The Shulchan Arukh's stipulation that only insects visible to the naked eye are prohibited (84:36) carries the suggestion that checking foods visually is halachically necessary.
This document brings several sources that the checking process itself ("bedikas hamazon" or "bedikas toalim") is indeed halachically required:
What frequency level of infestation obligates a person to check a
particular fruit or vegetable? If it is a “miut ha’matzui”, a frequent
minority, the vegetable must be checked. What percentage is considered
a “miut ha’matzui”? This is the subject of dispute between many
authorities. Rav Moshe Vayeh in his sefer Bedikas HaMazon K’Halacha
(Part II 3:2 footnote 3) quotes the Responsa Rivash 191 that it must
occur with a frequency of close to 50%. The Mishkinos Yaakov (YD 17)
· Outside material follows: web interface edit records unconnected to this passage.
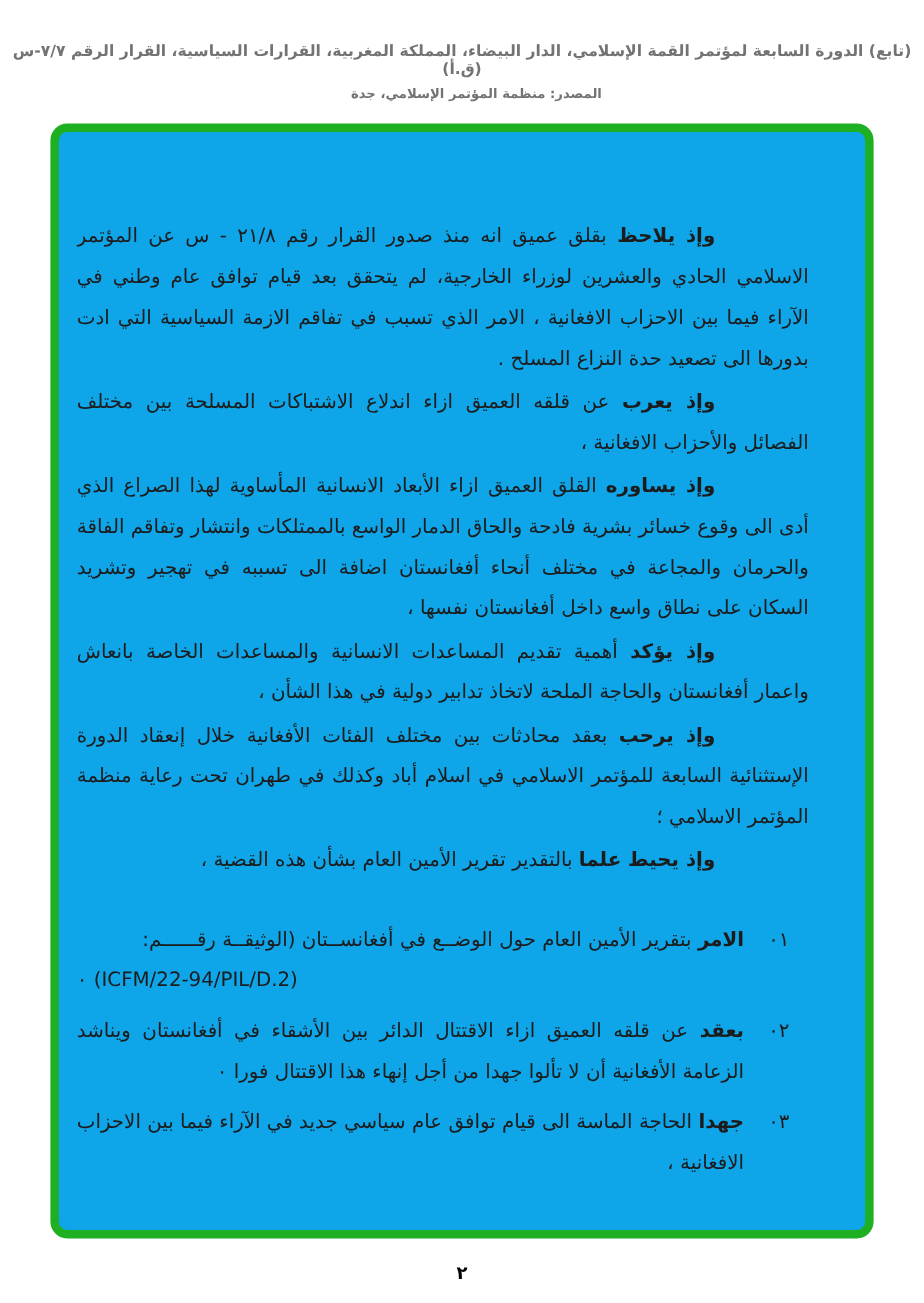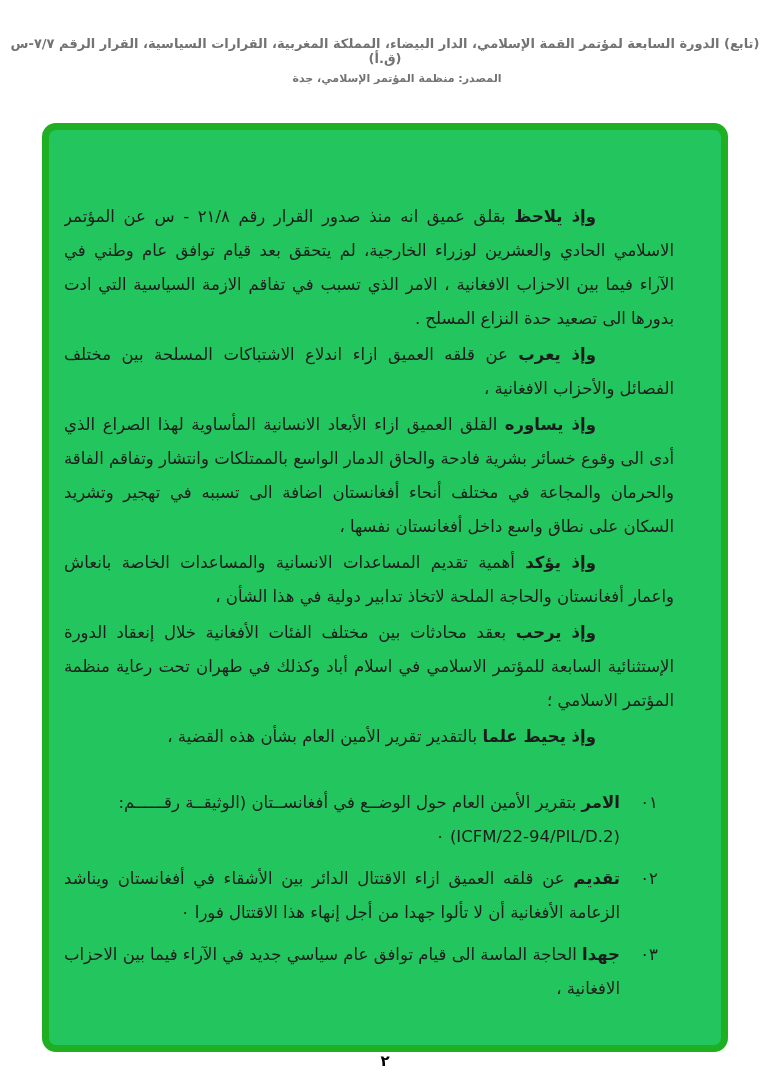"وإذ يلاحظ بقلق عميق انه" .frame { background: #22c55e -> #0ea5e9; margin-top: 20px -> none }
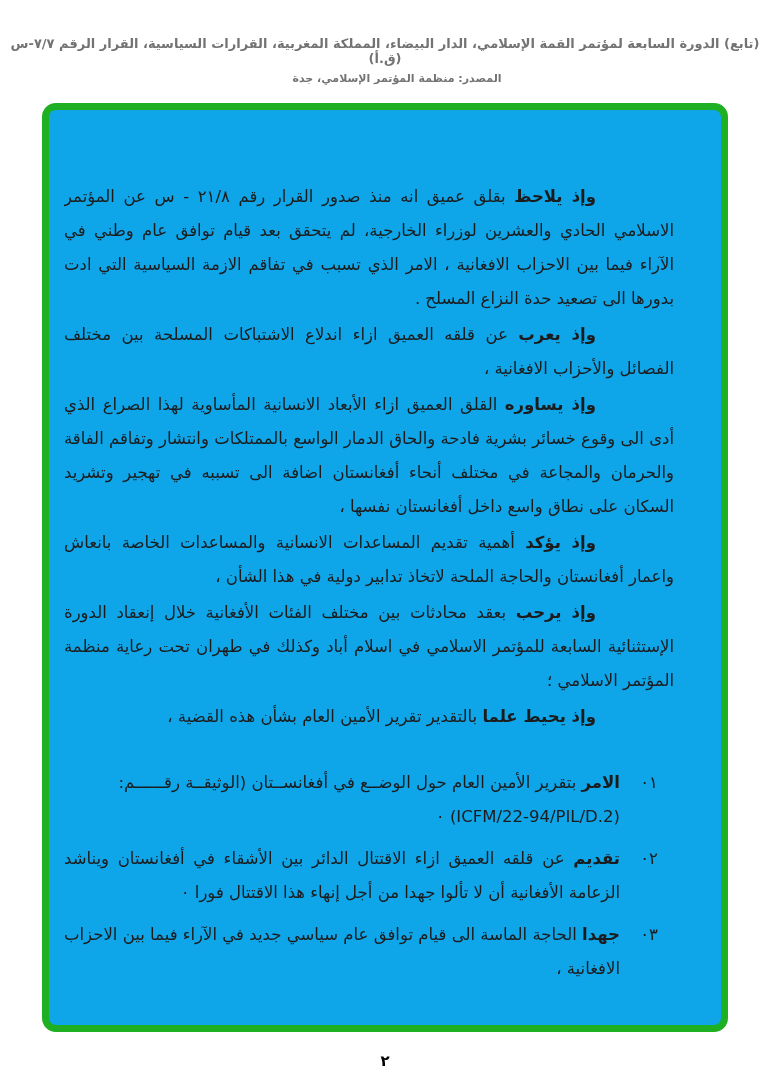"(ICFM/22-94/PIL/D.2) ٠" .doc-ref { text-align: right -> left }
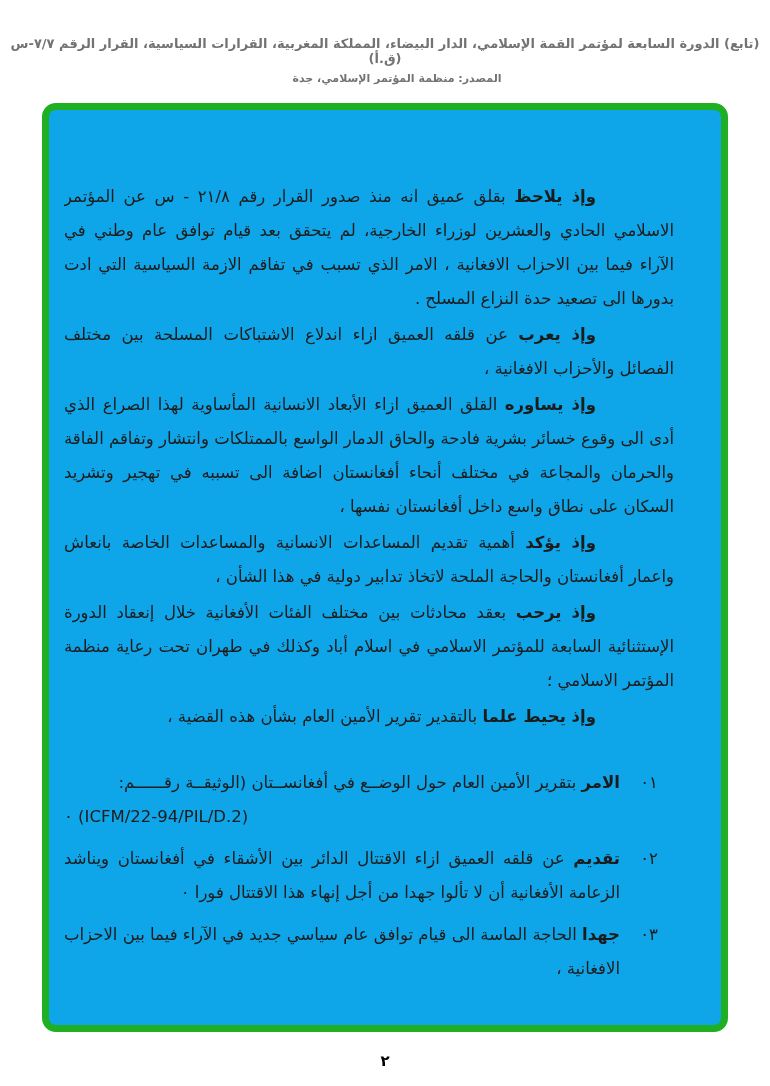"تقديم" span.lead { text: تقديم -> بعقد }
says that there is an obligation to check for insects even if they
occur ten percent of the time. The Shevet HaLevi (IV:81) and others
explain that the b’dika is not based on a specific percentage; rather
there is an obligation to check any item which is frequently infested
by insects. Even if the particular item has a low percentage of
infestation, if we see that it occurs regularly, there is an
obligation for bedika. Rav Shlomo Z. Auerbach rules like the opinion
of the Mishkinos Yaakov and that the number 10% is determined by the
item in question. For example, if one of ten (10) heads of lettuce
contains one or more insects, it requires bedika. NOTE: If an item
which does not require inspection was, nevertheless, found to contain
three or more insects, it must be fully inspected. If inspection is
not possible the food must be discarded (Shulchan Aruch YD 84:9).
According to HaGaon Rav Shlomo Zalman Auerbach ZT’L, produce which
cannot be checked [e.g. broccoli and cauliflower florets, frozen
spinach, canned asparagus] may be used without inspection in the
following manner: Break apart florets, agitate and soak in water for
ten minutes, pour off water, cook until soft. Puree finely in a
blender or food processor. Use as desired (e.g. in kugels or quiche).
This text seems to imply that checking is both a halachic requirement under certain circumstances and optional under others.
Kof-K does not, however, supply any halachic sources for the instructions they give for checking, and I do not remember seeing such citations in any other guide. So there is still the question of who decides what checking procedures are acceptable, how, and whether this decision is based on halacha or mere practicality.